TRY IT ::
Your answer should hold only the lines from the one with "background: #7dd3fc ->" through the end of the records, repeated exactly and minus any pictures.

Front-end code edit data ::
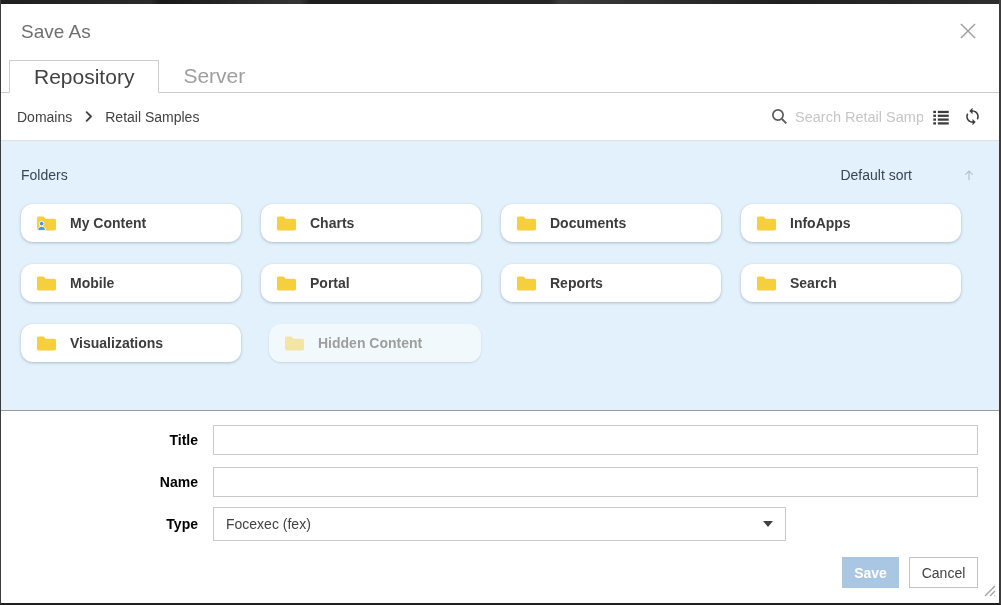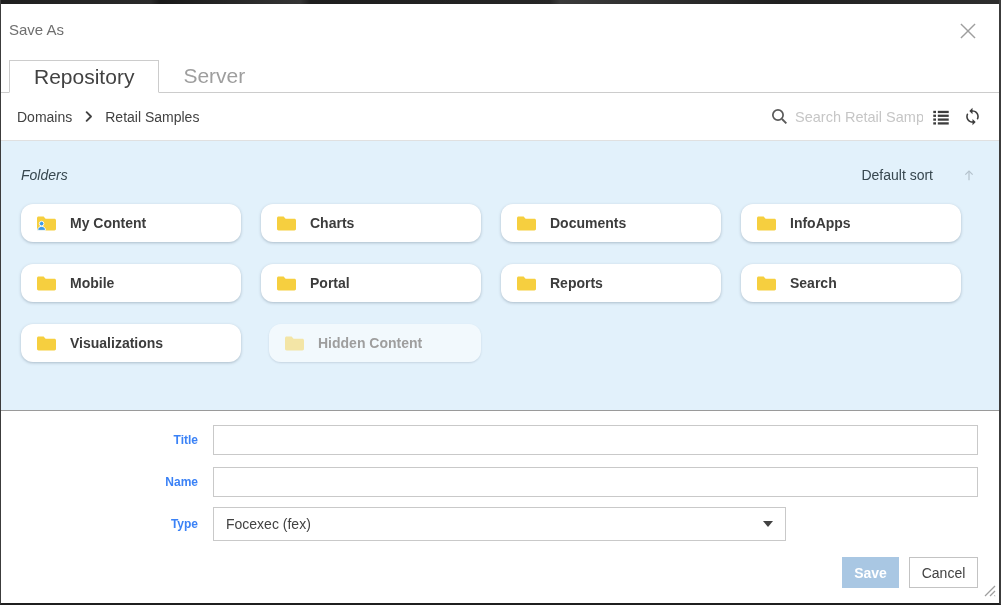"Save As" .dlg-title { font-size: 15px -> 19px; left: 8px -> 20px }
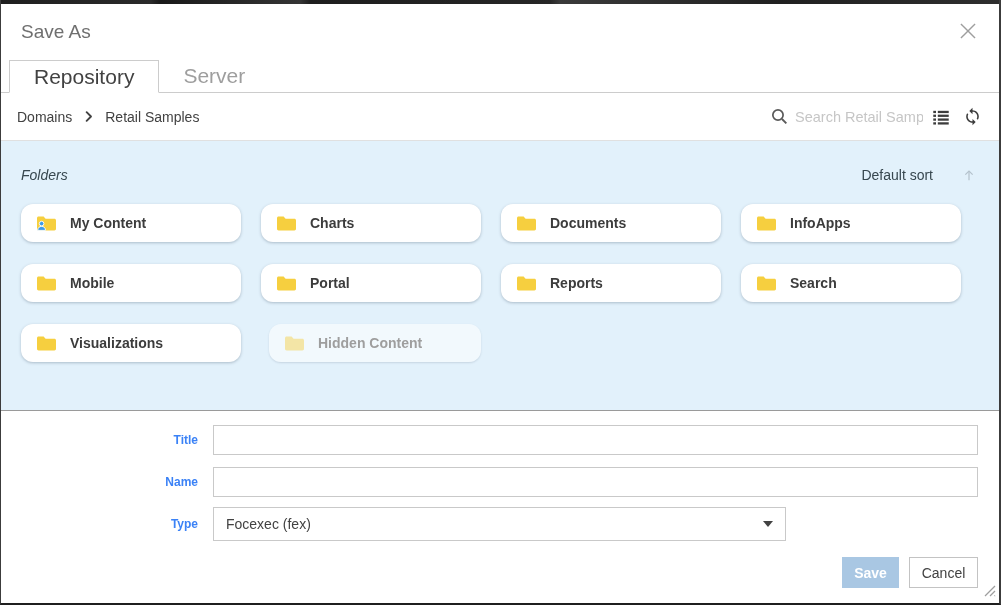"Folders" .panel-title { font-style: italic -> none }
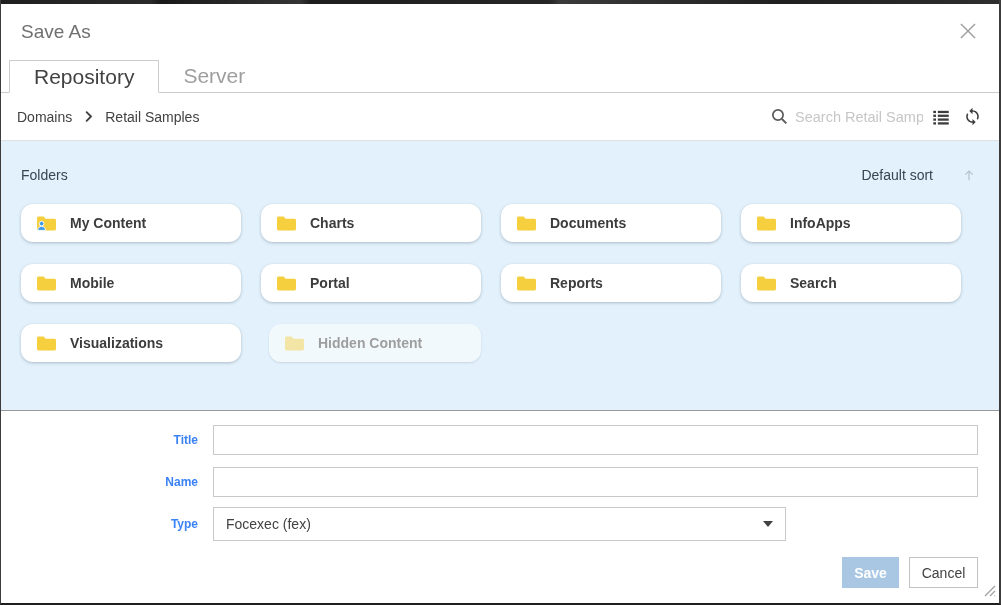"Default sort" .sort-wrap { gap: none -> 21px }
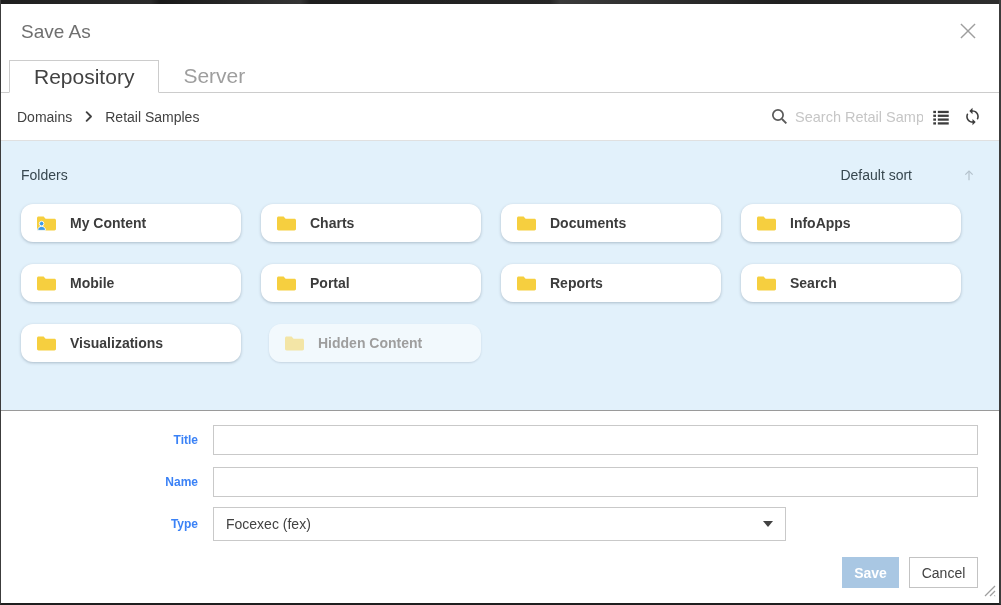"Title" .form-label { color: #3b82f6 -> #000000; font-size: 12px -> 14px }
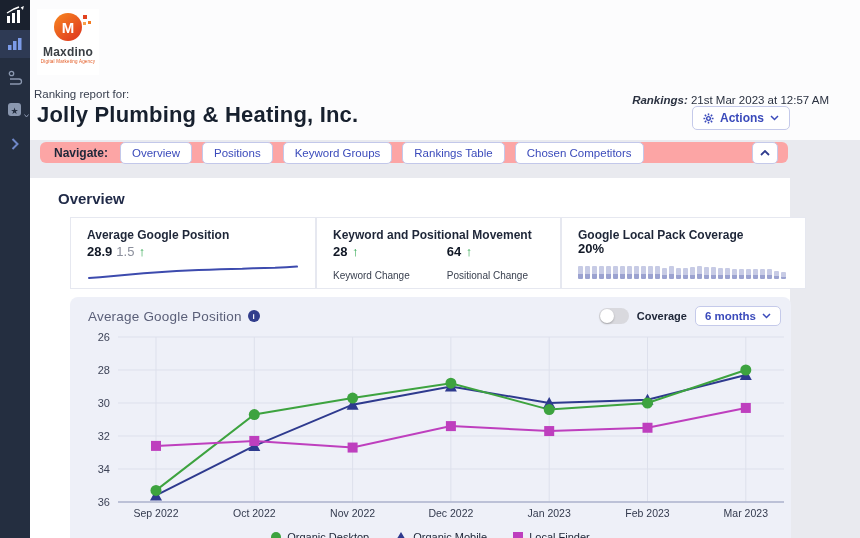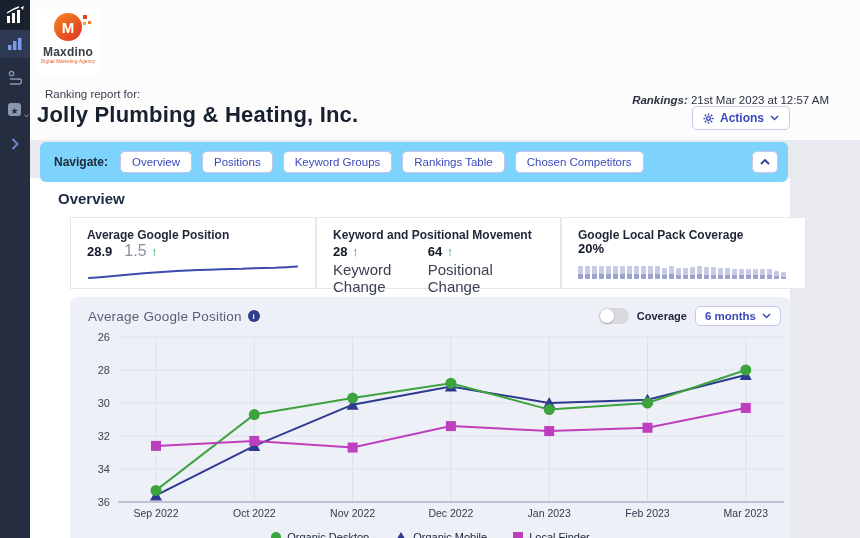"Ranking report for:" .report-label { left: 15px -> 4px }
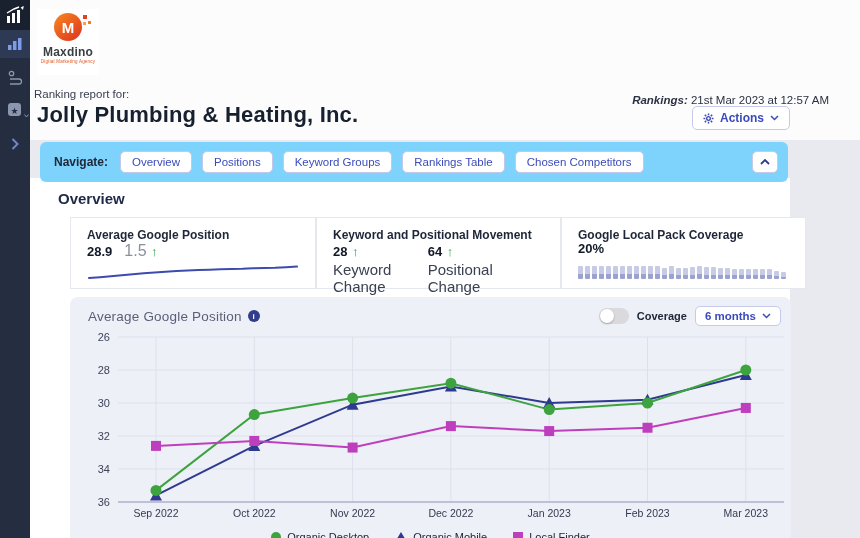"Navigate:" .nav-card { background: #7dd3fc -> #fca5a5; height: 40px -> 21px }
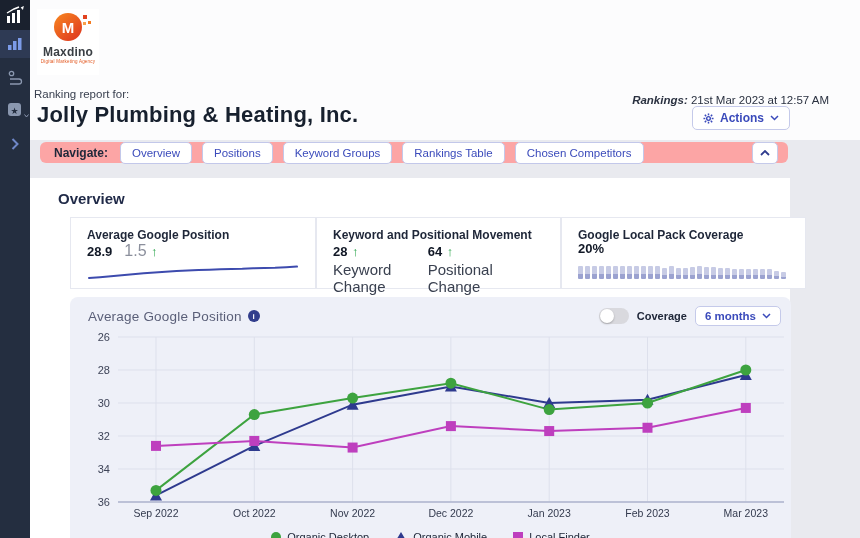"1.5" .delta { font-size: 16px -> 13px; margin-left: 12px -> 4px }
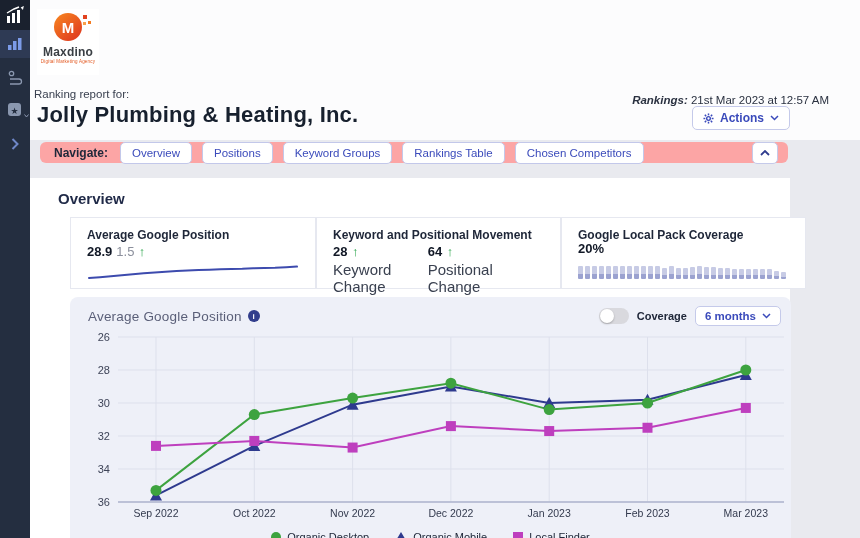"Keyword Change" .sub-label { font-size: 15px -> 10px; margin-top: 1px -> 10px }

EXERCISE RESPONSE ::
"Navigate:" .nav-card { background: #7dd3fc -> #fca5a5; height: 40px -> 21px }
"1.5" .delta { font-size: 16px -> 13px; margin-left: 12px -> 4px }
"Keyword Change" .sub-label { font-size: 15px -> 10px; margin-top: 1px -> 10px }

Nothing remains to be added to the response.